Mon, November 1, 2021, 5:01 AM

Almost one-third of Republicans say they think violence may be necessary to solve the problems facing the United States, according to a new national survey by the nonprofit Public Religion Research Institute. The finding is part of PRRI’s 12th annual American Values Survey released Monday which, among other things, highlights the continued impact of the same falsehoods and conspiracy theories that fuelled the violent Jan. 6 attack on the U.S. Capitol nearly one year later.

The survey was conducted between Sept. 16 and Sept. 29 through online interviews with a random sample of 2,508 adults living in all 50 states. Nearly one in five, or 18 percent, of overall respondents said they agreed with the statement: “Because things have gotten so far off track, true American patriots may have to resort to violence in order to save our country,” including 30 percent of Republicans, 11 percent of Democrats and 17 percent of independents.
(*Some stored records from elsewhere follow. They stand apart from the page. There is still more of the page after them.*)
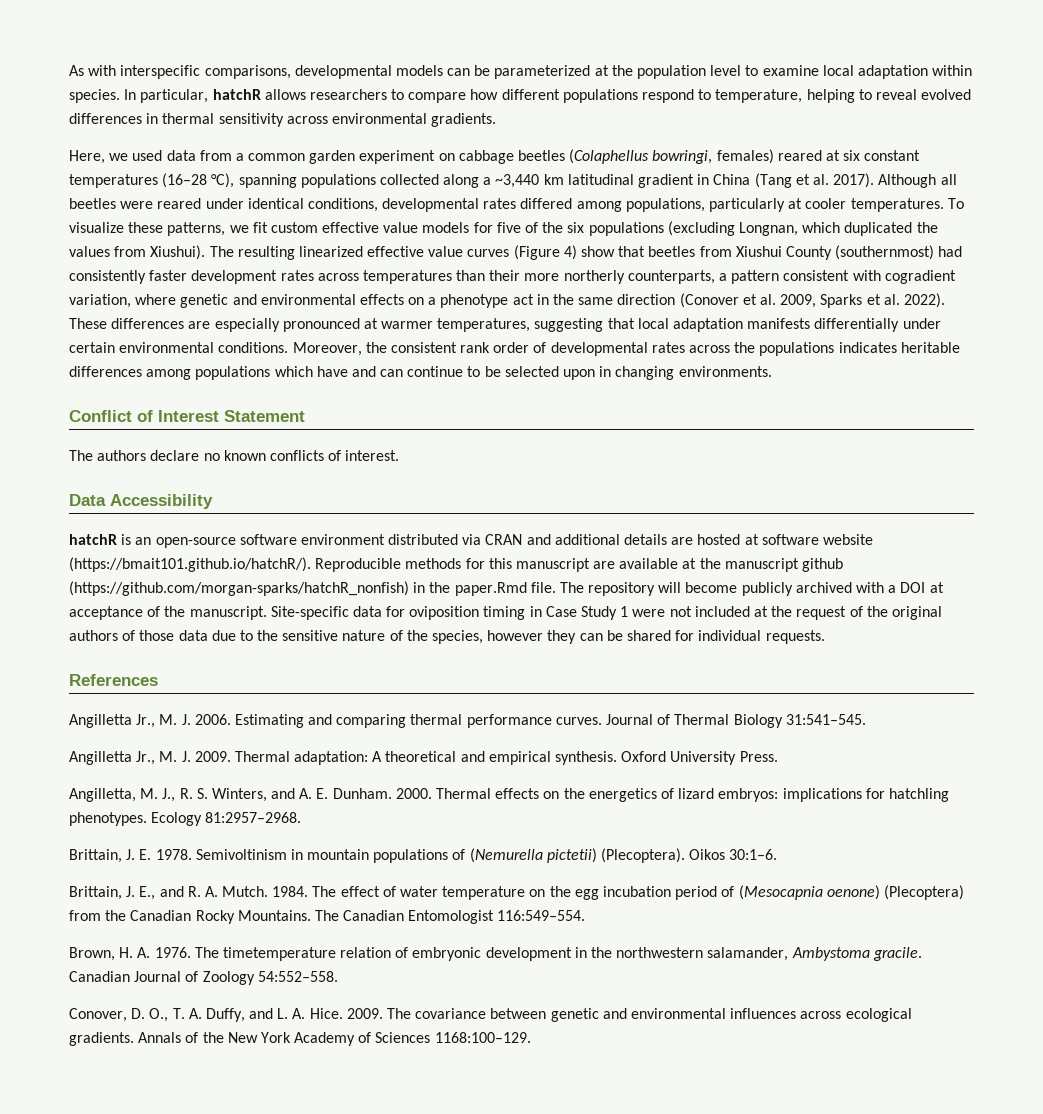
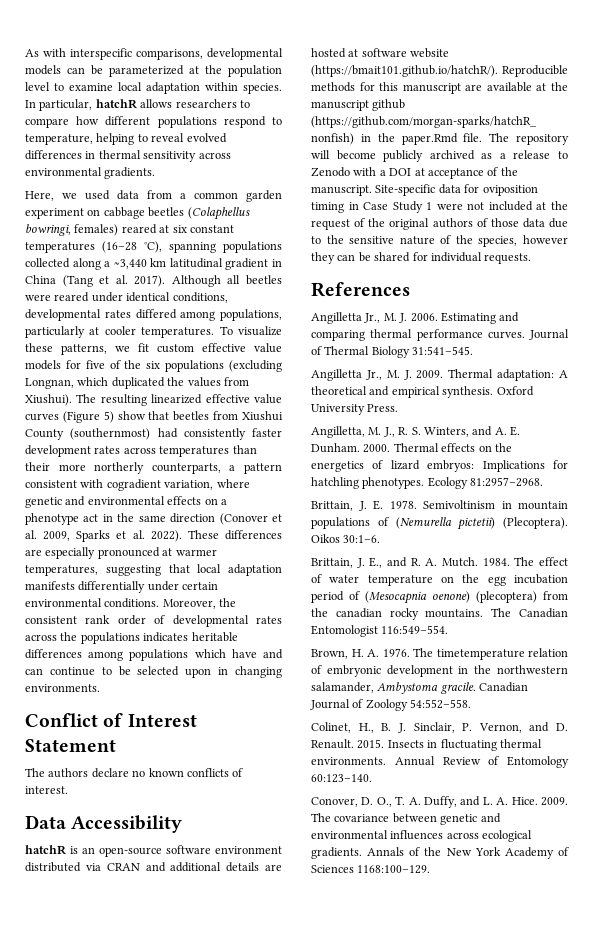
- The resulting linearized effective value curves (Figure 4) show that beetles from Xiushui County (southernmost) had consistently faster development rates across temperatures than their more northerly counterparts, a pattern consistent with cogradient variation, where genetic and environmental effects on a phenotype act in the same direction (Conover et al. 2009, Sparks et al. 2022).
+ The resulting linearized effective value curves (Figure 5) show that beetles from Xiushui County (southernmost) had consistently faster development rates across temperatures than their more northerly counterparts, a pattern consistent with cogradient variation, where genetic and environmental effects on a phenotype act in the same direction (Conover et al. 2009, Sparks et al. 2022).
- The repository will become publicly archived with a DOI at acceptance of the manuscript.
+ The repository will become publicly archived as a release to Zenodo with a DOI at acceptance of the manuscript.
- Thermal effects on the energetics of lizard embryos: implications for hatchling phenotypes.
+ Thermal effects on the energetics of lizard embryos: Implications for hatchling phenotypes.
- The effect of water temperature on the egg incubation period of (Mesocapnia oenone) (Plecoptera) from the Canadian Rocky Mountains.
+ The effect of water temperature on the egg incubation period of (Mesocapnia oenone) (plecoptera) from the canadian rocky mountains.
+ Colinet, H., B. J. Sinclair, P. Vernon, and D. Renault. 2015. Insects in fluctuating thermal environments. Annual Review of Entomology 60:123–140.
“It is an alarming finding,” said Robert Jones, CEO and founder of PRRI. “I’ve been doing this a while, for decades, and it’s not the kind of finding that as a sociologist, a public opinion pollster, that you’re used to seeing.” Overall, the responses to this question illustrate the “significant and rapidly increasing polarization in the United States,” he said.
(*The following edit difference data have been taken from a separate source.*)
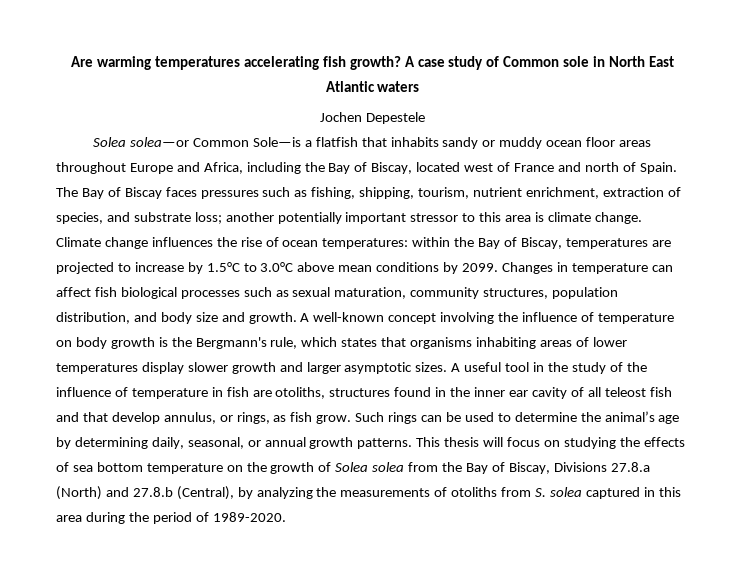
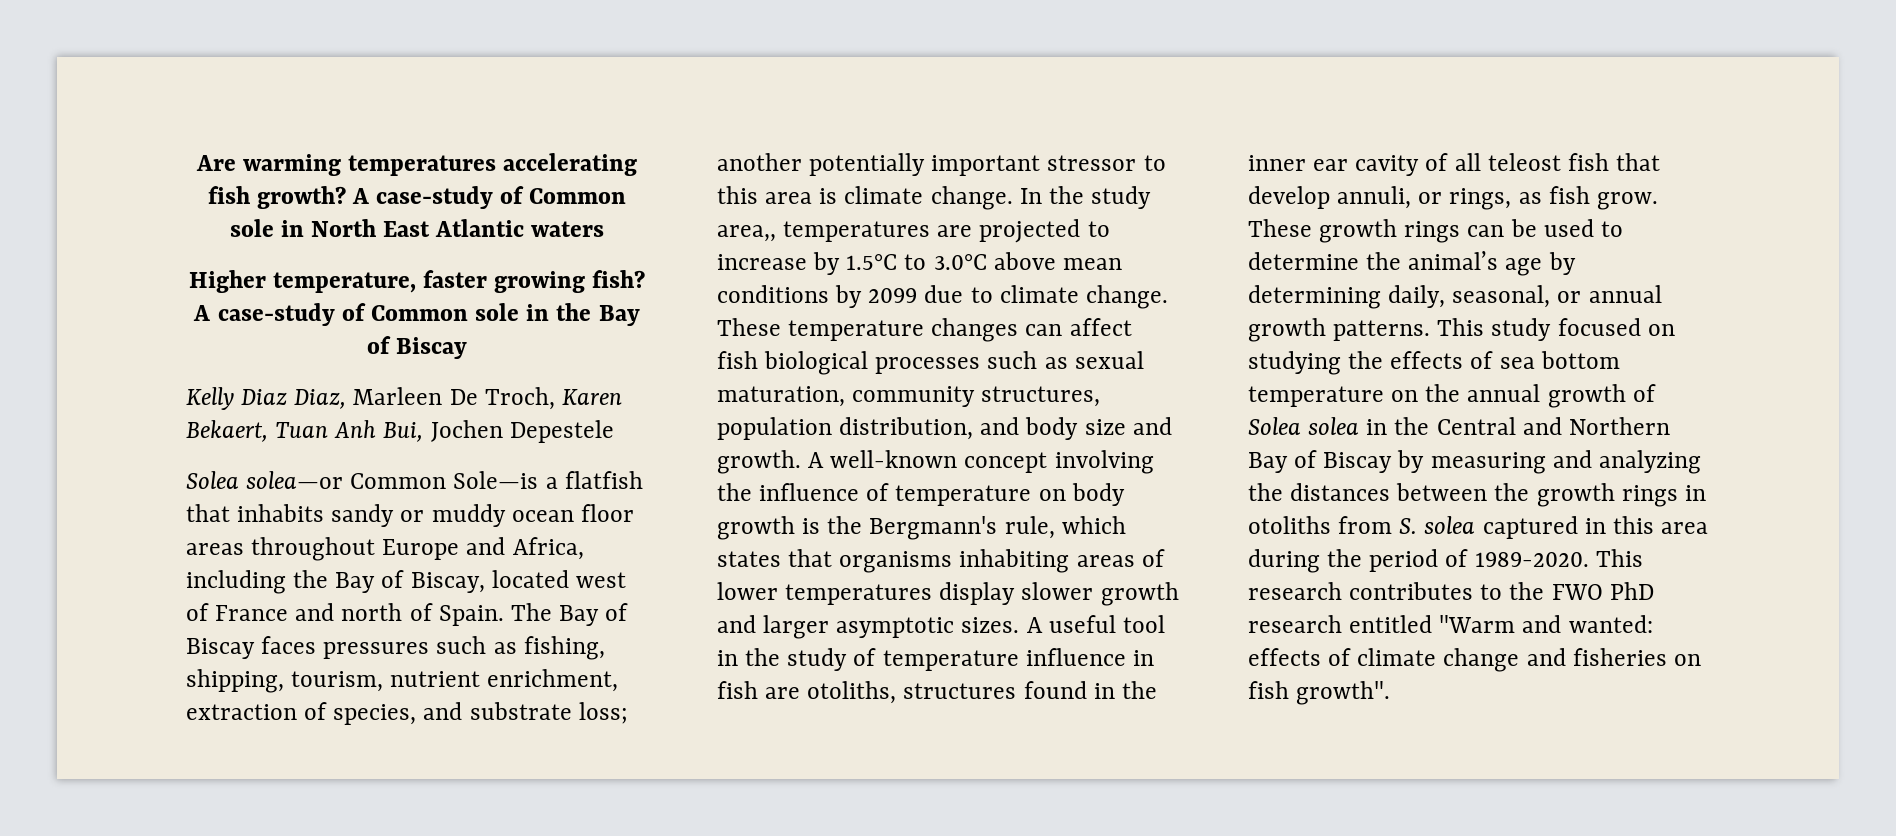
- A case study of Common sole in North East Atlantic waters
+ A case-study of Common sole in North East Atlantic waters
- Jochen Depestele
+ Higher temperature, faster growing fish? A case-study of Common sole in the Bay of Biscay
+ Kelly Diaz Diaz, Marleen De Troch, Karen Bekaert, Tuan Anh Bui, Jochen Depestele
- Climate change influences the rise of ocean temperatures: within the Bay of Biscay, temperatures are projected to increase by 1.5°C to 3.0°C above mean conditions by 2099. Changes in temperature can affect fish biological processes such as sexual maturation, community structures, population distribution, and body size and growth.
+ In the study area,, temperatures are projected to increase by 1.5°C to 3.0°C above mean conditions by 2099 due to climate change. These temperature changes can affect fish biological processes such as sexual maturation, community structures, population distribution, and body size and growth.
- A useful tool in the study of the influence of temperature in fish are otoliths, structures found in the inner ear cavity of all teleost fish and that develop annulus, or rings, as fish grow.
+ A useful tool in the study of temperature influence in fish are otoliths, structures found in the inner ear cavity of all teleost fish that develop annuli, or rings, as fish grow.
- Such rings can be used to determine the animal’s age by determining daily, seasonal, or annual growth patterns.
+ These growth rings can be used to determine the animal’s age by determining daily, seasonal, or annual growth patterns.
- This thesis will focus on studying the effects of sea bottom temperature on the growth of Solea solea from the Bay of Biscay, Divisions 27.8.a (North) and 27.8.b (Central), by analyzing the measurements of otoliths from S. solea captured in this area during the period of 1989-2020.
+ This study focused on studying the effects of sea bottom temperature on the annual growth of Solea solea in the Central and Northern Bay of Biscay by measuring and analyzing the distances between the growth rings in otoliths from S. solea captured in this area during the period of 1989-2020.
+ This research contributes to the FWO PhD research entitled "Warm and wanted: effects of climate change and fisheries on fish growth".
Mark Pitcavage, a senior research fellow at the Anti-Defamation League’s Center on Extremism, said that it’s “extremely disturbing” that “nearly a third of the Republicans measured in this poll are getting comfortable with the idea of political violence.” And, he said, the much smaller percentages of Democrats and independents who expressed support for this idea are also “enough to be concerning.”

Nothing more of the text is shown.